Since last Saturday, the people of Palestine have been getting pulverized and cut off from water, food, and electricity, because America’s ‘friend’, the Israeli government, is driven by a rage with fear at its heart. There are many connections between the peoples of Israel and America, but U.S. support of Israel’s move to obliterate Hamas, with the people of Palestine as collateral damage, is in support of a ‘friend’ amidst a sea of ‘enemies’.
The mainstream media is careful not to be too critical of our ‘friends; but we are seeing pictures of apartments and hospitals reduced to rubble, inflicted in days instead of the months it took for Russia to create such devastation in Ukraine. Ukraine has an army that represents the will of its people to survive. Palestine has no government of any kind, with which it could have created an army for its own defense.
The daily mainstream news treads a path between images that show the horror that is happening and the official winnowing of friends from enemies. Meanwhile other acts of carnage, occurring closer to home, do not receive this careful consideration of the larger context in which they occur.
When a shooter travels across state lines with his (always his) automatic weapon, and backpack stuffed with ammunition clips, in order to slaughter his enemies, as defined within his conditioned view of human diversity–wherever they are shopping, attending school or worshipping–there is little if any impulse to understand and possibly address, the cramped thinking, mental illness, and easy access to weapons of mass destruction, that make such devastation possible.
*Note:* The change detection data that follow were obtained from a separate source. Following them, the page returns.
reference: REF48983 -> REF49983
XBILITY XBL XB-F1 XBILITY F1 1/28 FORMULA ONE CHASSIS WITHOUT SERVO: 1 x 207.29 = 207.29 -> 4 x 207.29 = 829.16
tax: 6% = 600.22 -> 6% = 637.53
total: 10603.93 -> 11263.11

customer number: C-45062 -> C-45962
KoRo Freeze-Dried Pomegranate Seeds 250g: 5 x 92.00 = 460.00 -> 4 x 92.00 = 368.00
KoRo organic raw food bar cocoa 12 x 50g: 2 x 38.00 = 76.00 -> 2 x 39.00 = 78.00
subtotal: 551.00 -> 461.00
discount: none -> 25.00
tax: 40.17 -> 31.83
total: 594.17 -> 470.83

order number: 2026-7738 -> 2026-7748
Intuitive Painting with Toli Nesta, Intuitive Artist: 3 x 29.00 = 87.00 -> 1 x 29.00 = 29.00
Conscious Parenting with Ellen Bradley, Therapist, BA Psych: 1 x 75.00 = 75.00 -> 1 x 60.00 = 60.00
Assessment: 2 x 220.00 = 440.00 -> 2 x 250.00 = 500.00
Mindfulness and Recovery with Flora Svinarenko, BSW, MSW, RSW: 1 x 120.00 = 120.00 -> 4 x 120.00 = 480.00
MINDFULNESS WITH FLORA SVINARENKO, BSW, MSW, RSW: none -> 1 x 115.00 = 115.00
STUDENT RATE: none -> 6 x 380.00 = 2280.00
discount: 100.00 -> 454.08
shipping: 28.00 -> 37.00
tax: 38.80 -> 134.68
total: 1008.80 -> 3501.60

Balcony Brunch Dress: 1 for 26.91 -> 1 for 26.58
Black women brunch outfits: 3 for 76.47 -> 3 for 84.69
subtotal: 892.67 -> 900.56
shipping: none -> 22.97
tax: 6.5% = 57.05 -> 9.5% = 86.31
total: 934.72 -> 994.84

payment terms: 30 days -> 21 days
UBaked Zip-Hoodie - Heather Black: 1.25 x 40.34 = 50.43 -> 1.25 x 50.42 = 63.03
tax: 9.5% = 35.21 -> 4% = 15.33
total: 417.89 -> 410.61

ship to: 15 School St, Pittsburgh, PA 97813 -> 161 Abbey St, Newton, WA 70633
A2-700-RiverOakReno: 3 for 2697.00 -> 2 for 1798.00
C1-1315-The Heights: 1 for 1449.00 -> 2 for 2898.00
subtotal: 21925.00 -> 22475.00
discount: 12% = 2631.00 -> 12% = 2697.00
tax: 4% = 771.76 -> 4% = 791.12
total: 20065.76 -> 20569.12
These mass shooting don’t receive a defense in mainstream media, although the right to be armed with mini-machine-guns does have its ardent supporters. In the aftermath, it is often found that the man who killed as many of his perceived enemies as he could, before turning his weapon on himself or getting riddled with bullets from law enforcement weapons, had been reaching out in search of a community that would consider him a hero who was defending the rights of his kind. Sometimes the perpetrators have composed a manifesto of intention, as if to emulate the international treaties of cooperation that are invoked to justify national policies, which take life on a far more massive scale.
If you’re like me, you watch it all from a vantage point where no bombs are falling from the sky and no blockade is starving us of water, medicine, energy and food. Since I am able to live in a part of the world where porch pirates and an occasional rock thrown through a windshield are the extent of my vulnerability to the waves of disaffection and anger raging across our planet, I can’t begin to imagine myself holding my child, who has just lost her mother and siblings, on my lap, my own face coated with ash and despair, telling her: “It’ll be alright”.
Perhaps I can at least recognize that my fear of what will come next in my own life is the luxury of someone who has been spared the tsunami of pain against which so many of my fellow human beings have no seawall to protect them.
Perhaps out of this awareness, I can find the courage to hold my grief for our world until it drives me to join forces with those who are working to protect our planet, working to restore the imbalances we have already caused, and who honor in themselves the knowledge that, as part of a living world, we can’t survive unless we return to giving back more than we take from the living planet that has given birth to our breathing bodies and caring hearts.